A Delox, uma spin-off da Faculdade de Ciências da Universidade de Lisboa, fechou uma ronda série A de 1,6 milhões de euros para reforçar o desenvolvimento tecnológico e avançar para novos mercados internacionais. O investimento foi liderado pela Beta Capital, com participação do Banco Europeu de Investimento e da Caixa Capital.
Segundo a empresa, o financiamento será usado sobretudo para processos de certificação junto de entidades reguladoras na Europa e nos Estados Unidos, como a Agência Europeia dos Produtos Químicos e a Agência de Proteção Ambiental dos Estados Unidos. Parte do montante será ainda direcionada para aumentar a capacidade de produção do DeloxHP, tecnologia base que sustenta os equipamentos da empresa.
Fundada em 2018, a Delox desenvolve soluções de bio-descontaminação para ambientes considerados críticos, como hospitais, indústria farmacêutica e laboratórios científicos. O principal produto, a Delox Box, é um equipamento pensado para descontaminar instrumentos laboratoriais através de uma formulação sólida de peróxido de hidrogénio, permitindo eliminar bactérias, vírus e fungos.
Além da expansão internacional, a empresa prevê continuar a investir em investigação e desenvolvimento. Entre os projetos em curso está o Delox Air, uma solução focada na descontaminação do ar que poderá funcionar em espaços ocupados por pessoas, iniciativa apoiada pelo Conselho Europeu de Inovação.
Para os investidores, a decisão de liderar a ronda está ligada à possibilidade de aplicar a tecnologia em setores onde a descontaminação é essencial. Em comunicado, a Beta Capital refere que a proposta da empresa procura reduzir o uso de agentes químicos nocivos e tornar os processos mais eficientes em termos de tempo e recursos.
A estrutura da Delox mantém uma dimensão reduzida. A equipa conta atualmente com oito colaboradores a tempo inteiro a trabalhar nos laboratórios do Tec Labs, centro de inovação da Faculdade de Ciências. A organização inclui ainda os dois fundadores e um non executive chairman sediado nos Estados Unidos.
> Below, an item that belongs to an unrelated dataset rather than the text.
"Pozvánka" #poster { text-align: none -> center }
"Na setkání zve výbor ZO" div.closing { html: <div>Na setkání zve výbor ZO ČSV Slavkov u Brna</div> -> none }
De acordo com o CEO, Fadhil Musa, o objetivo passa por acelerar a entrada em mercados mais regulados e ampliar a presença em áreas ligadas à saúde e à investigação científica. Já João Pires da Silva, também cofundador e professor catedrático na Faculdade de Ciências, enquadra a operação como um exemplo de transferência de conhecimento académico para aplicações comerciais.
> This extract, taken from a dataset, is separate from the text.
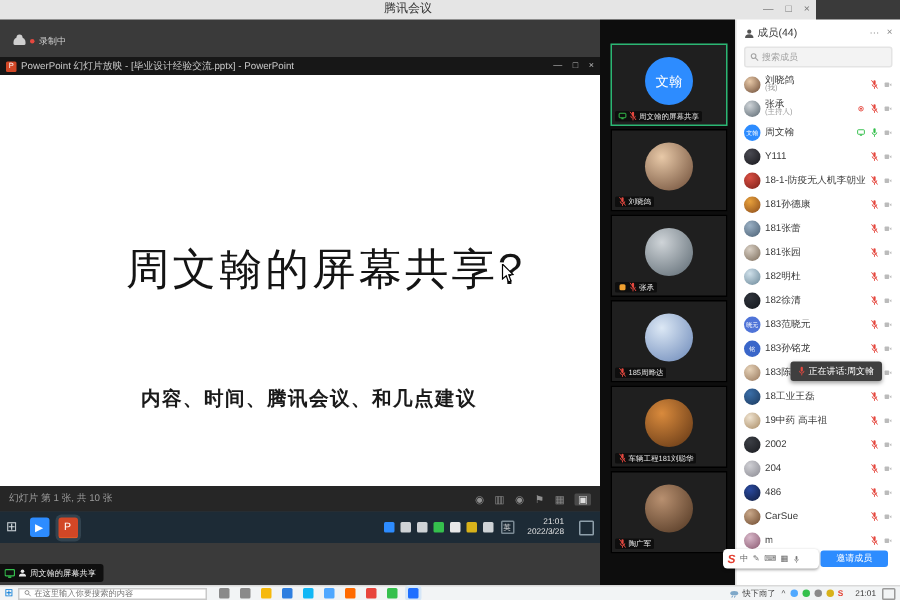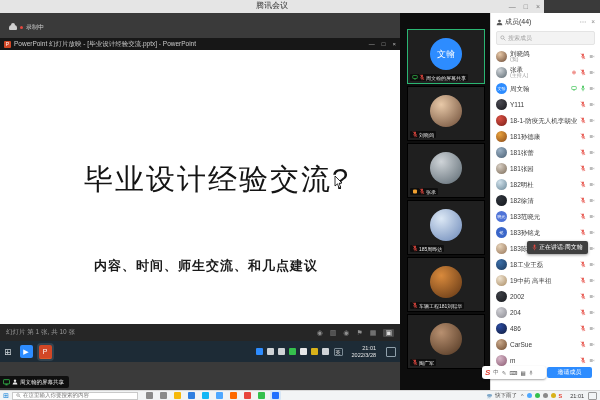"毕业设计经验交流?" div.slide-title { text: 毕业设计经验交流 -> 周文翰的屏幕共享 }
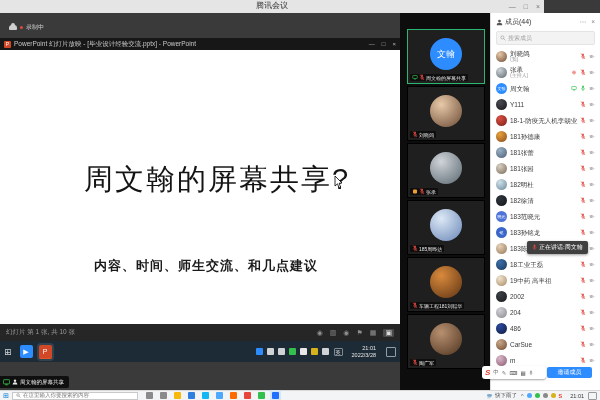"内容、时间、师生交流、和几点建议" div.slide-body { text: 师生交流 -> 腾讯会议 }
Com esta ronda, a Delox junta-se a um conjunto crescente de spin-offs universitárias portuguesas que procuram validar tecnologia científica fora do laboratório e ganhar escala internacional. A empresa indica ainda que poderá reforçar a equipa à medida que o plano de crescimento avance, sobretudo nas áreas comerciais e de desenvolvimento tecnológico.